Definitivamente, era una cuestión de causa-efecto. El dejar de escribir lo había
vuelto a secar hasta el grado de estreñirlo. Ya no hacía falta rociar el
departamento con el nuevo aerosol de flores silvestres, ni colgar honguitos
aromatizados en las lámparas, detrás de los cuadros y en las manijas de las
puertas. Rolando apagó los palitos de incienso plantados en las macetas y
decidió finalmente quitar la funda de su computadora. Lograría con las
palabras aquello que ni el laxante más poderoso había conseguido en una
semana. Ya el psicólogo le había explicado eso de la relación anal entre dar y
recibir, un toma y daca (o caca) que se remontaba a sus primeras experiencias
de niño, cuando miraba el mundo girar alrededor de su pequeño bacín.

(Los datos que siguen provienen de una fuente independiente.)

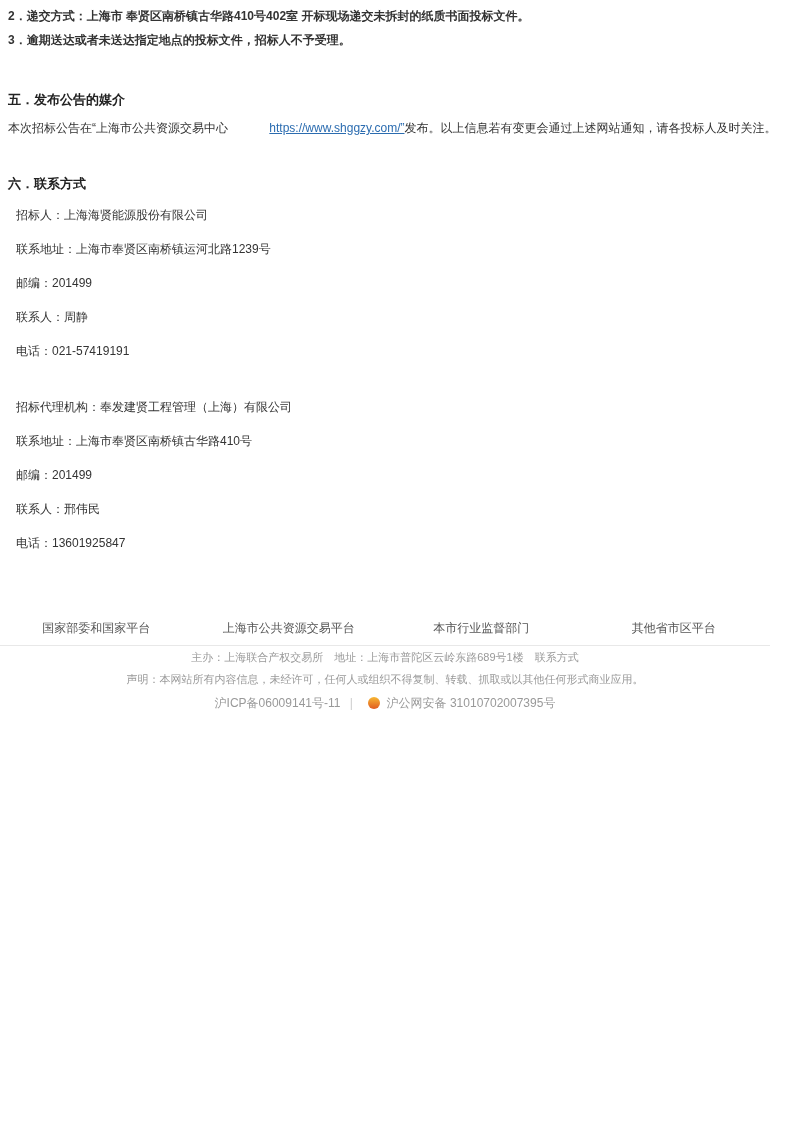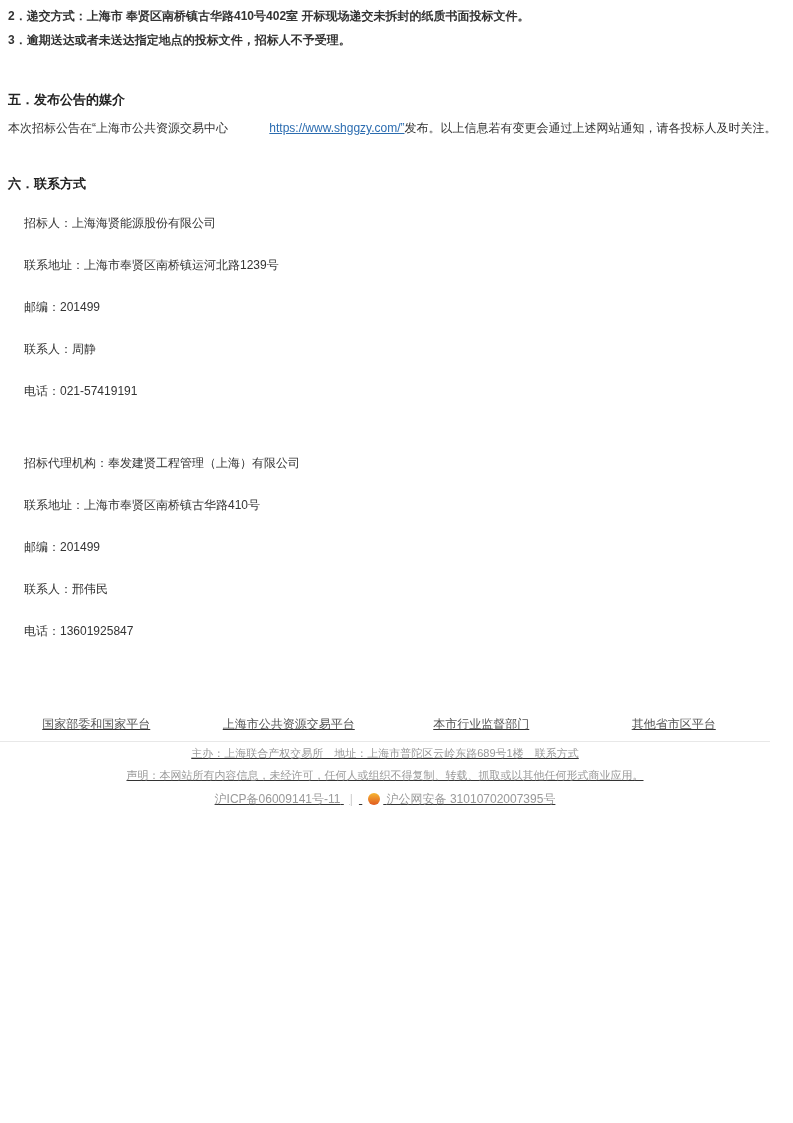--- a/index.html
+++ b/index.html
@@ -40,34 +40,33 @@
     font-size: 12px;
     line-height: 20px;
     color: #333;
     margin: 0;
   }
   .spacer-md { height: 14px; }
   .contact-line {
     font-size: 12px;
     line-height: 26px;
     color: #333;
-    margin: 16px;
+    margin: 8px;
   }
   .link-inline {
     color: #2b6cb0;
     text-decoration: underline;
     word-break: break-all;
     margin-left: 38px;
   }
 
   
   .footer {
     margin-top: 40px;
     width: 770px;
-    text-decoration: underline;
   }
   .platform-row {
     display: flex;
     justify-content: space-around;
     align-items: center;
     padding: 10px 0 8px 0;
     border-bottom: 1px solid #e8e8e8;
     font-size: 12px;
     color: #666;
   }

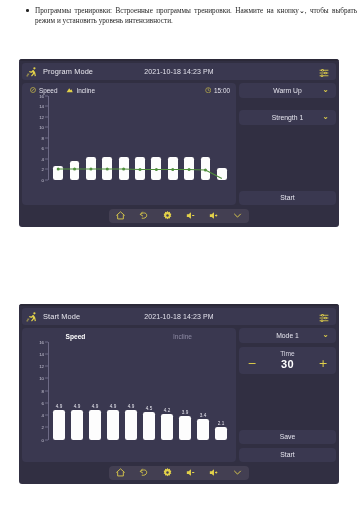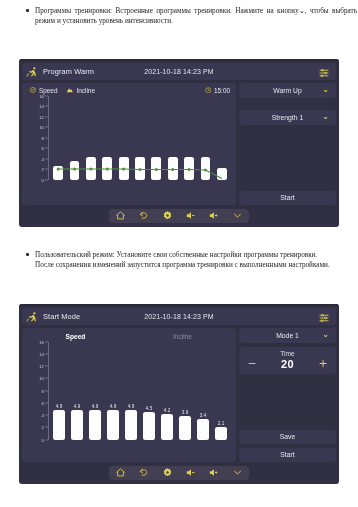--- a/index.html
+++ b/index.html
@@ -214,21 +214,21 @@
       <div class="logo-icon">
         <svg viewBox="0 0 24 24" width="13" height="13">
           <g fill="#e2d14a">
             <circle cx="15.5" cy="4.3" r="2.1"></circle>
             <path d="M13.2 7.1 L9.6 10.2 L6.4 9.0 L5.6 11.0 L9.9 12.7 L12.1 10.9 L12.9 13.6 L9.3 17.9 L10.9 19.3 L15.2 14.5 L16.1 18.8 L18.3 18.3 L17.0 12.2 L15.4 9.4 Z"></path>
             <path d="M2.6 14.4 L6.2 14.4 L5.6 15.9 L2.0 15.9 Z"></path>
             <path d="M1.2 17.6 L4.4 17.6 L3.9 19.0 L0.7 19.0 Z"></path>
           </g>
         </svg>
       </div>
-      <div class="title-text">Program Warm</div>
+      <div class="title-text">Program Mode</div>
       <div class="title-time">2021-10-18 14:23 PM</div>
       <div class="title-settings">
         <svg viewBox="0 0 24 24" width="12" height="12">
           <g stroke="#e2d14a" stroke-width="1.7" fill="none" stroke-linecap="round">
             <line x1="4" y1="6.5" x2="20" y2="6.5"></line>
             <line x1="4" y1="12" x2="20" y2="12"></line>
             <line x1="4" y1="17.5" x2="20" y2="17.5"></line>
           </g>
           <g fill="#e2d14a">
             <circle cx="9" cy="6.5" r="2.6"></circle>
@@ -374,25 +374,20 @@
         </div>
         <div class="nav-ic" style="display: flex; align-items: center; justify-content: center;">
           <svg viewBox="0 0 24 24" width="11" height="11">
             <path d="M5.5 9 L12 15.5 L18.5 9" fill="none" stroke="#e2d14a" stroke-width="2" stroke-linecap="round" stroke-linejoin="round"></path>
           </svg>
         </div>
       </div>
     <div class="dev-bottom"></div>
   </div>
 
-  <div class="prose bullet-block" style="position:absolute;left:22px;top:250px;width:322px;">
-    <span class="bullet-dot"></span>
-    <p>Пользовательский режим: Установите свои собственные настройки программы тренировки.</p>
-    <p>После сохранения изменений запустится программа тренировки с выполненными настройками.</p>
-  </div>
 
   <div class="device" style="top:304px;">
     <div class="dev-top"></div>
 
     <div class="titlebar">
       <div class="logo-icon">
         <svg viewBox="0 0 24 24" width="13" height="13">
           <g fill="#e2d14a">
             <circle cx="15.5" cy="4.3" r="2.1"></circle>
             <path d="M13.2 7.1 L9.6 10.2 L6.4 9.0 L5.6 11.0 L9.9 12.7 L12.1 10.9 L12.9 13.6 L9.3 17.9 L10.9 19.3 L15.2 14.5 L16.1 18.8 L18.3 18.3 L17.0 12.2 L15.4 9.4 Z"></path>
@@ -480,21 +475,21 @@
 
       <div class="side-panel" style="height:134px;">
         <div class="pill">
           <span>Mode 1</span>
           <span class="chev">⌄</span>
         </div>
         <div class="time-card">
           <span class="tc-label">Time</span>
           <div class="tc-row">
             <div class="tc-btn">−</div>
-            <div class="tc-val">20</div>
+            <div class="tc-val">30</div>
             <div class="tc-btn">+</div>
           </div>
         </div>
         <div class="pill-spacer"></div>
         <div class="btn-wide">Save</div>
         <div class="btn-wide">Start</div>
       </div>
     </div>
 
     <div class="navbar" id="nav2">

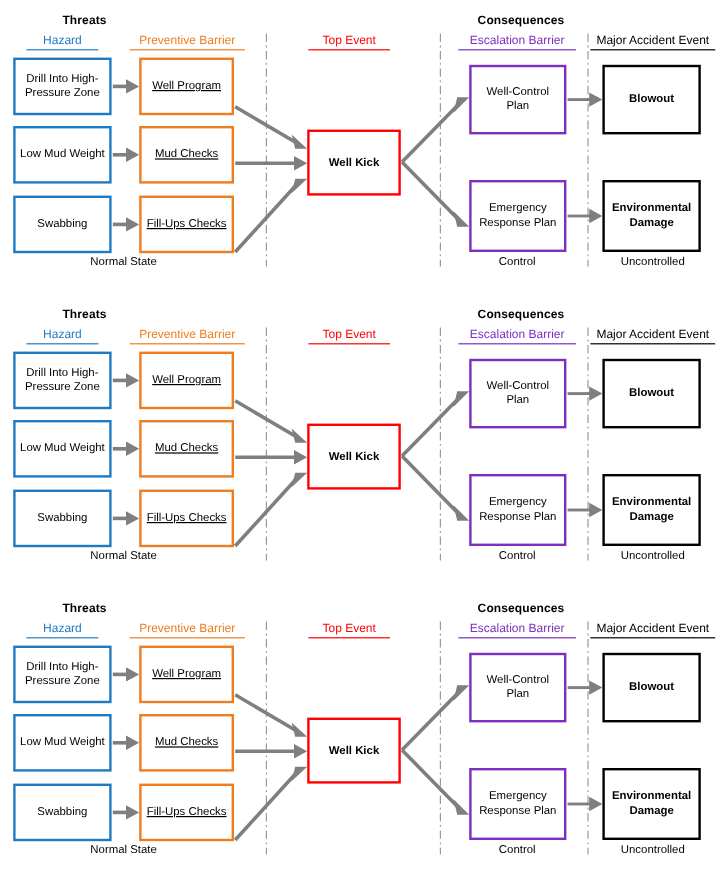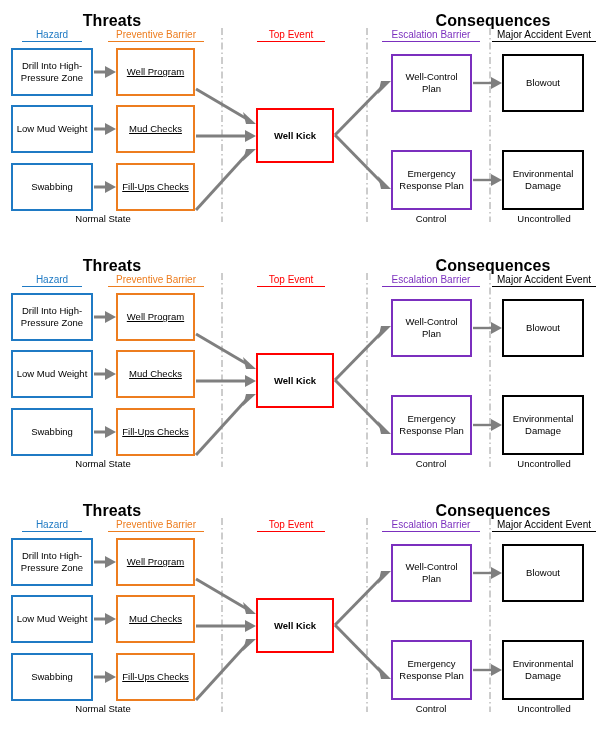--- a/index.html
+++ b/index.html
@@ -9,40 +9,40 @@
     color:#000;
     -webkit-font-smoothing:antialiased;
   }
   .canvas{position:relative;width:600px;height:730px;overflow:hidden;background:#fff;}
 
   
   .panel{position:absolute;left:0;width:600px;height:238px;}
 
   
   .grp-title{
-    position:absolute;font-size:16px;font-weight:bold;color:#000;
-    text-align:center;white-space:nowrap;letter-spacing:.1px;
+    position:absolute;font-size:10px;font-weight:bold;color:#000;
+    white-space:nowrap;letter-spacing:.1px;
   }
   .col-head{
     position:absolute;font-size:10px;text-align:center;white-space:nowrap;
     border-bottom:1px solid currentColor;padding-bottom:0px;line-height:12px;
   }
 
   
   .node{
     position:absolute;box-sizing:border-box;background:#fff;
     display:flex;align-items:center;justify-content:center;
     text-align:center;font-size:9.5px;line-height:12px;color:#000;
     padding:1px 3px;
   }
   .node.blue  {border:2.5px solid #1F7AC4;text-align:center;}
   .node.orange{border:2.5px solid #ED7D1F;text-decoration:underline;}
   .node.red   {border:2.5px solid #FF0000;font-weight:bold;}
   .node.purple{border:2.5px solid #7B2FBE;}
-  .node.black {border:2.5px solid #000000;}
+  .node.black {border:2.5px solid #000000;font-weight:bold;}
 
   
   .state-label{
     position:absolute;font-size:9.5px;color:#000;text-align:center;white-space:nowrap;
   }
 
   
   .overlay{position:absolute;left:0;top:0;width:600px;height:238px;overflow:visible;}
 
   .divider{stroke:#9a9a9a;stroke-width:1;stroke-dasharray:7 3 1.5 3;}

Aquella noche, Rolando se sintió tranquilo al confirmar que la novela


inconclusa aún permanecía en el disco duro de la máquina, aguardando ser
despertada de ese letargo, de ese profundo sueño con el solo chasquido de
sus dedos sobre el teclado, cual flautista de Hamelin, haciendo desfilar las
letras una por una, de izquierda a derecha y con paso firme, directo hacia
Estocolmo, sin escalas ni farmacias de por medio. Qué importa si fueron una o
fueron dos, si fueron tres o fueron cuatro, si fue tu tía o la vieja del otro día
quien llamó a los bomberos. ¡Auxilio! ¡Una explosión! ¡Una fuga de gas!
¡Derriben la puerta, por favor! ¡Vamos a volar todos! Rolando apenas si
alcanzó a subirse el pantalón cuando un hombre enmascarado y vestido de
rojo destrozó la puerta de su casa con un hacha en la mano y en la otra una
manguera más grande que las usadas para realizar enemas. No, no, no lo
necesito, por favor, fue lo que atinó a gritar Rolando en medio del delirio y
mientras lo llevaban cargado a la asistencia pública.
Después de aquel suceso, el nombre de Rolando quedó impreso más alto que
el del propio Valdelomar. Pero no en el corredor de la fama, sino en el de su
edificio. Exactamente, en las paredes del décimo piso. Estaba seguro que eran
los mocosos del primer nivel los que andaban haciendo esas estúpidas
pintas. Rolando come caca fue una de las más suaves escritas en su propia
puerta. Otras ya involucraban a la familia y a la madre. Pronto, el portero fue a
tocarle el timbre para pedirle más detergente y una esponjita, de las verdes,
esas que duran más, le explicó con media sonrisa escondida bajo el bigote.

Tuvo que pasar un mes hasta que desapareciera la última muestra colectiva de
burla. Para entonces, ya Rolando había instalado su computadora en el baño.
Tenía que afrontarlo. Escribir era una obligación fisiológica, parte de su propio
cuerpo, debía de valer la pena, no importaba si fueron una o fueron dos, si
fueron tres o cuatrocientos, porque la vieja de abajo ya no volvería a llamar a
los bomberos, había sido cuestión de minutos, debiste hacerlo, mujer, dijo
luego el marido moviendo la cabeza de un lado al otro, debiste llamar, porque
entonces sí los hubieran evacuado a todos del edificio, los hubieran puesto a
buen recaudo antes que la explosión hiciera volar en pedazos el décimo piso y
Rolando acabara dando vueltas en el aire, una y otra vez, primero sobre el
baño, luego alrededor de la sala, para salir despedido finalmente por la
ventana con unas enormes alas blancas, demasiado frágiles para levantar
vuelo hasta la farmacia de turno más cercana.